Mind you, I'm not too sure about the aforementioned fear and anger. Maybe it would exist at first, as each participant finds a shotgun at their head, but eventually they'd each become just another exhausted thousand-yard-stare killer like everyone else in the perverse shotgun-wired rat's nest: the whole tangled mass relentlessly moving forward to wherever the fuck it is they're going, and none of them even sure why anymore.
And now for that timeless chestnut - what's to be done? As Aangirfan so sensibly pointed out, really it's always been this way. And who can argue? It's not as if the fear-driven, anti-buddha death cult ruling us are imaginative or original. It's all been done before. Hell we all did it ourselves when we were two, and our sense of ourselves expanded to gargantuan proportions, but happily we grew out of it. Along those lines of all-been-done-before, why don't we view the death cult as dinosaurs? They might have made sense when the means to cast off the old predator-and-prey model didn't exist, but that was then and this is now: with modern mass communications such as they are, and the world an interconnected global village, a new paradigm based on compassion and common sense (ie. selflessness rather than selfishness) is actually possible. Don't scoff - if the insane effort that has gone into enslaving us in this global despotism had instead been spent urging us towards the other end of the continuum (at the top of the page), we'd be there already.
But forget all that, it doesn't make any difference since it's always been this way. And the future may be better or it may be worse, but it doesn't make any difference since it's always been this way. This is the Buddha's 'here and now'. The immutable truth of here and now is that the only option for each of us is (and always has been), to embody the world we wish to live in. There's no point waiting - waiting for some event, or cause, or charismatic saviour. I'm not saying that this thing or person isn't coming, just that it shouldn't-doesn't-won't make any difference. Not if you're being that embodiment, that is. Subsequently, there's no point being fearful, angry, or dismayed (nor in losing one's sense of humour, ha ha) because who wants to live in that world? Not me.

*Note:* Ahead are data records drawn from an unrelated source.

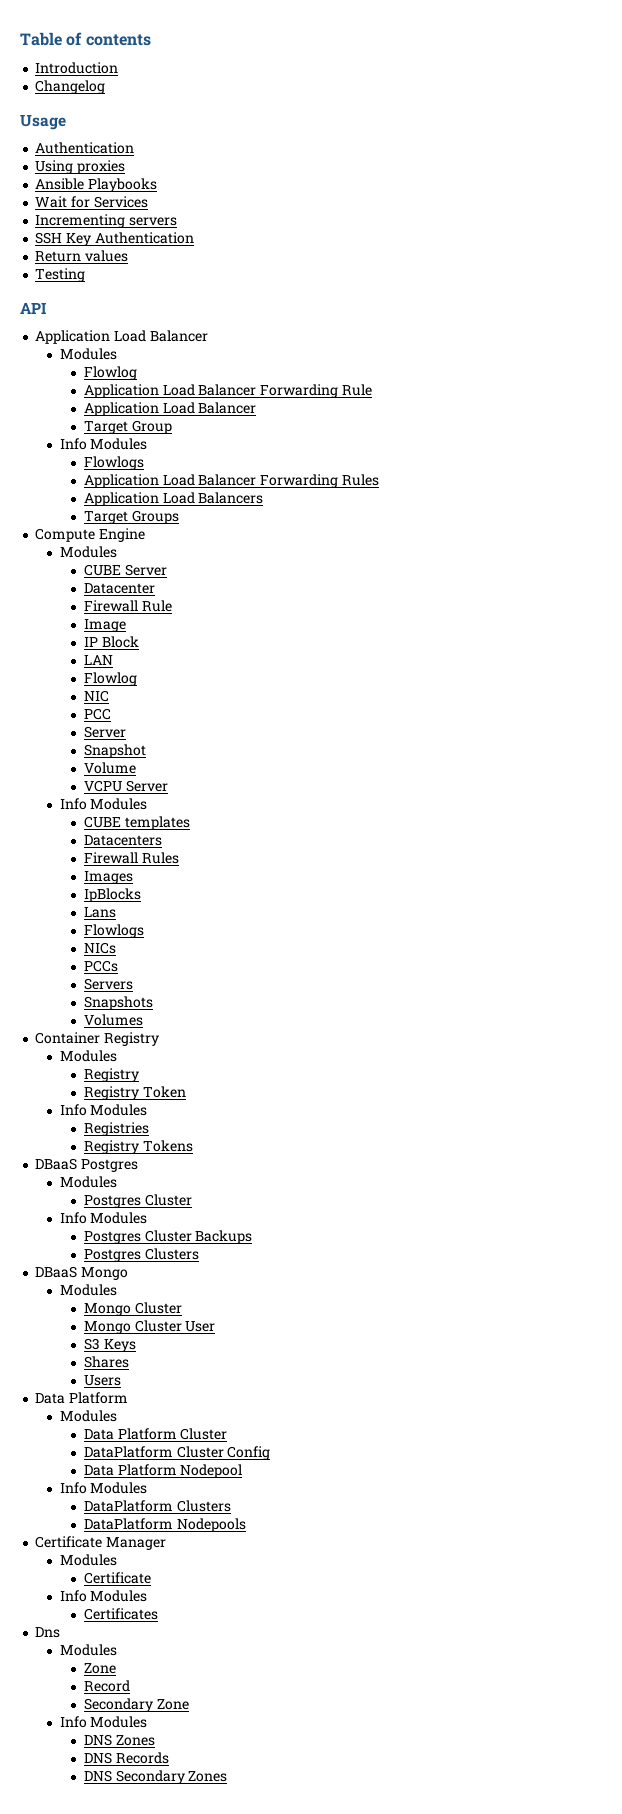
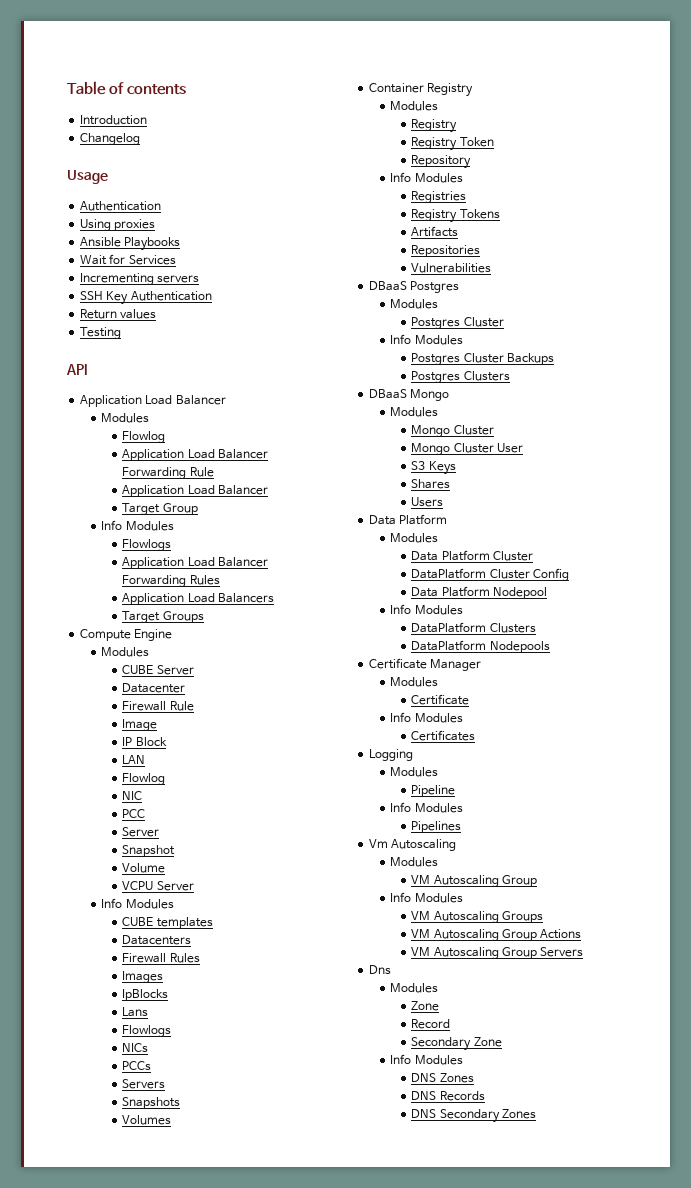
+ Repository
+ Artifacts
+ Repositories
+ Vulnerabilities
+ Logging
+ Modules
+ Pipeline
+ Info Modules
+ Pipelines
+ Vm Autoscaling
+ Modules
+ VM Autoscaling Group
+ Info Modules
+ VM Autoscaling Groups
+ VM Autoscaling Group Actions
+ VM Autoscaling Group Servers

Meanwhile the world is the world and we observe and try to make sense of it. Perhaps we'll never be giants like Darwin or the Buddha, each with their own unified field theory of human behaviour. But that's okay, we merely declare ourselves 'midget' giants. And as such, we reach for the stars, as the giants do, but find our fingers are no closer than anyone else's, were they to try. Never mind, at least we tried and at least we get the gag. Unlike that thick-as-pigshit death cult. They don't get any gag apart from from those that involve a Beavis and Butthead variety of idiot sniggering. Regardless, we whose hearts are true (well, as true as we can make 'em), and whose quills are sharp (licked with the tongue in our cheek), will carry on helpfully pointing out the senselessness of whatever the fuck it is they're on about.